Having had the opportunity to write his Dictionary at a later point in time, Voltaire saw that there were certain problems with previous dictionaries, chiefly that they were all lengthy, and thus very expensive and inaccessible for much of the population. Voltaire sought to create a text which would fit in one's pocket and be affordable because "revolutionary material must be small enough for people to carry with them". What he created is a text which educated and amused at the same time.

Voltaire's motivations for writing the Philosophical Dictionary can be seen as serendipitous. The idea was spawned at a dinner party in the court of Prince Frederick II of Prussia in 1752, during which he and other guests each agreed to write an article and share them the next morning. Voltaire consequently was the only guest to take the game seriously and the idea cascaded to form the Philosophical Dictionary.

==Structure==
The Philosophical Dictionary is structured in the tradition of Bayle, Diderot and d'Alembert – that is to say, alphabetically ordered. Although this order helps readers more easily find articles, this was not meant to be a dictionary or encyclopaedia in the same totalizing way of d'Alembert's project. Voltaire's writing is neither objective nor varied in opinion; the same arguments are made throughout the Philosophical Dictionary emphasizing the point of his discontent.

==Themes==
Many of the themes addressed by Voltaire in this book are addressed or touched upon in his work L'Infame. In this and other works, Voltaire is very concerned about the injustices of the Catholic Church, which he sees as intolerant and fanatical. At the same time, his work espouses deism (though he calls it theism, contrary to its modern meaning), tolerance and freedom of the press.

==Influences==
Because this work was written late in the author's life, coupled with the fact that it is compiled of articles written over an extended period of time, the work had many influences, which noticeably change, depending on the theme which the article addresses.

The first major influence on the Philosophical Dictionary is Voltaire's visit to England, which gave him the opportunity to compare the problems in France with a place that had free press and to become better acquainted with important and influential thinkers such as Locke and Newton. Newtonian theory is influential in many of the articles that deal with tolerance stating that if we "do not know the essence of things we will not persecute others", for those things.
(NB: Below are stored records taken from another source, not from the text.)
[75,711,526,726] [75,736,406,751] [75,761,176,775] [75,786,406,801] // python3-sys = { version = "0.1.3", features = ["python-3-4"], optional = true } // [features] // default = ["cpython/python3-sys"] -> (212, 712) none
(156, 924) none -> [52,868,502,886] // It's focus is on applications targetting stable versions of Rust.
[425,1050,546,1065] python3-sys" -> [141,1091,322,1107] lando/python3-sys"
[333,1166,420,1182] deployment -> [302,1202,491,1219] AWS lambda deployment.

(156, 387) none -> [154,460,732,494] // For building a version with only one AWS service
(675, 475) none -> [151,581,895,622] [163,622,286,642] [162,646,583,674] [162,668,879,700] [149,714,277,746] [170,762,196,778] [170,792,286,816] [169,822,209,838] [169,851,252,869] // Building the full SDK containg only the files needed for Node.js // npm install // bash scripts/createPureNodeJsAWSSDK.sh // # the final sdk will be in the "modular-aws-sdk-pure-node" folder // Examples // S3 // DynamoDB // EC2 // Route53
The Calas affair was an event that shaped Voltaire during the creation of the Philosophical Dictionary. Jean Calas was a Calvinist who was wrongfully convicted of killing his son. This occurred because there had been a rumour that the murder was fueled by Calas' son conversion to Catholicism. David de Beaudrige, who was in charge of the case, upon hearing this rumour, had the Calas family arrested without inquiry. Voltaire used this theme in the Philosophical Dictionary to fight against the Catholic Church.

==Reception==
The reception of the Philosophical Dictionary at the time was mixed. On one hand, the book saw a very strong reception on the part of the general public. The first edition was quickly sold out; many more editions were needed to keep up with the demand. Enlightened rulers such as Frederick II of Prussia and Catherine II of Russia both have been recorded as supporters of the book.
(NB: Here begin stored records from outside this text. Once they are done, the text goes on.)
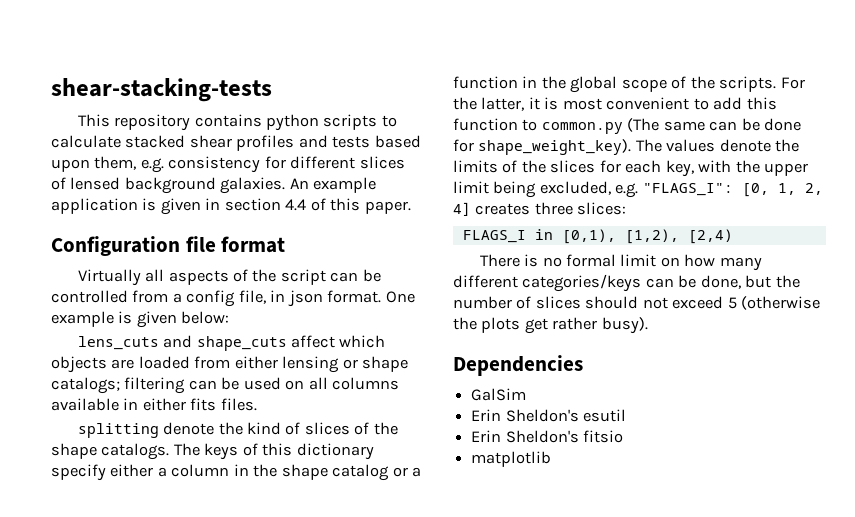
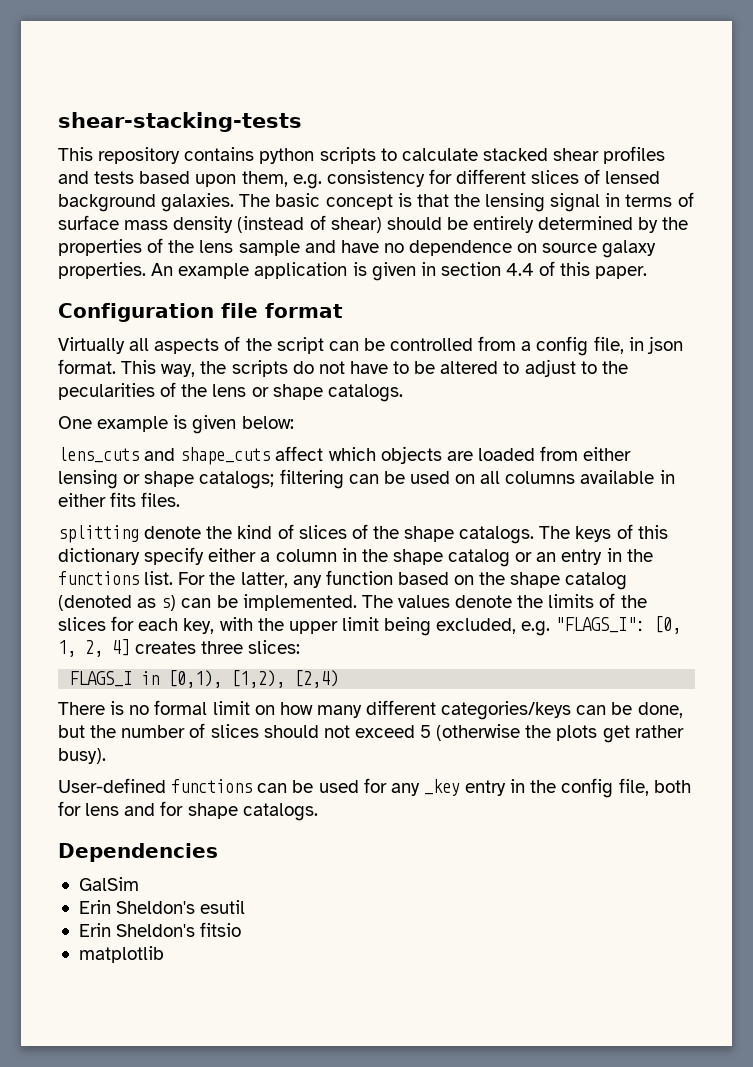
(286, 185) none -> [239,192,694,212] [58,215,689,233] [58,238,657,258] [58,262,146,279] The basic concept is that the lensing signal in terms of surface mass density (instead of shear) should be entirely determined by the properties of the lens sample and have no dependence on source galaxy properties.
(382, 296) none -> [121,359,628,377] [58,382,403,402] This way, the scripts do not have to be altered to adjust to the pecularities of the lens or shape catalogs. //
[412,467,422,477] [453,76,805,93] [453,97,777,111] [453,118,802,134] [453,139,632,155] a function in the global scope of the scripts. For the latter, it is most convenient to add this function to common.py (The same can be done for shape_weight_key). -> [536,548,653,565] [58,570,628,590] [58,594,357,611] an entry in the functions list. For the latter, any function based on the shape catalog (denoted as s) can be implemented.
(648, 325) none -> [58,778,691,798] [58,801,318,821] // User-defined functions can be used for any _key entry in the config file, both for lens and for shape catalogs.

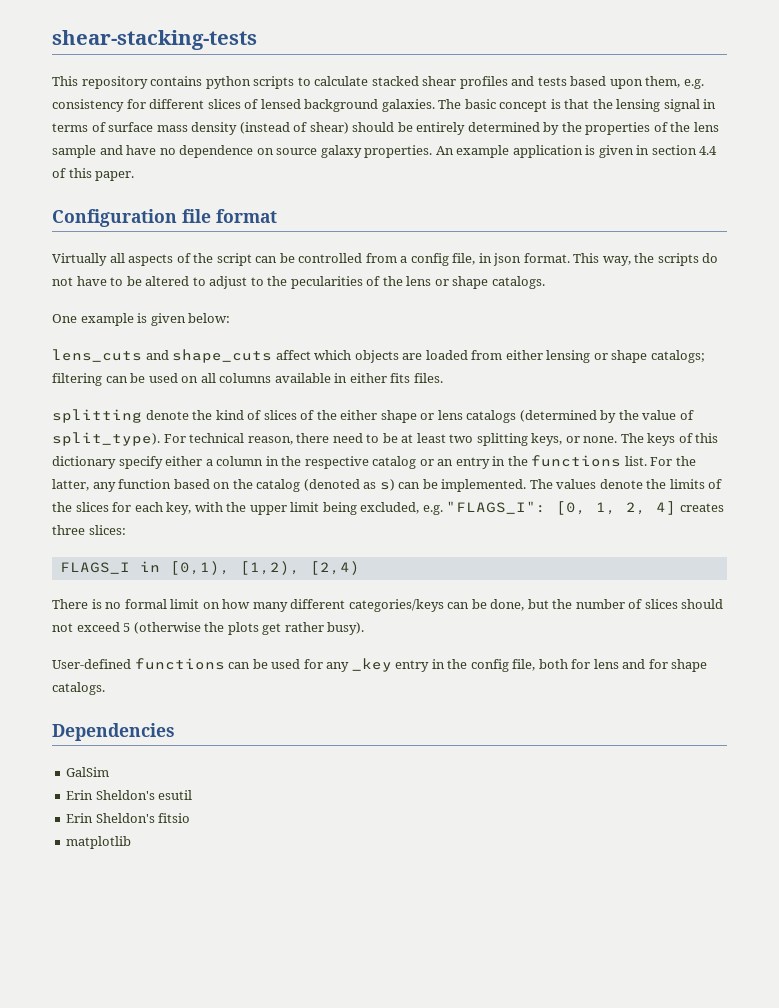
[404,526,535,544] shape catalogs. -> [340,410,694,423] [52,432,618,446] either shape or lens catalogs (determined by the value of split_type). For technical reason, there need to be at least two splitting keys, or none.
[392,549,443,565] shape -> [304,456,369,469] respective
[510,572,561,588] shape -> (253, 484) none

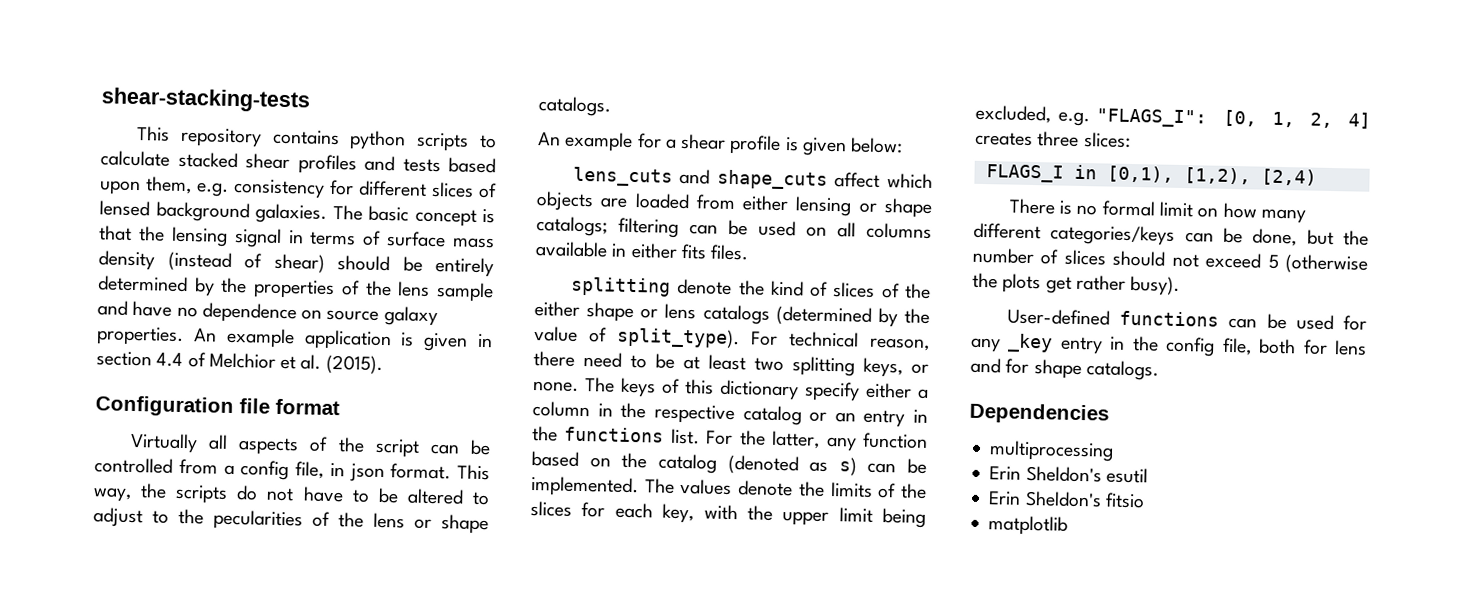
[68,168,135,181] this paper. -> [208,352,383,374] Melchior et al. (2015).
[52,313,134,326] One example -> [538,131,782,155] An example for a shear profile
[66,767,110,777] GalSim -> [989,440,1115,462] multiprocessing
On the other hand, the Philosophical Dictionary was despised by religious authorities, who had a very important influence over what works were to be censored. The Philosophical Dictionary was censored in many countries, including Switzerland (Geneva) and France. In these countries, all available copies of the book were collected and burned in the town square. Voltaire, who remained an anonymous author, was repeatedly asked if he minded that the Portatif was being burned, but he calmly replied that he had no reason to be upset.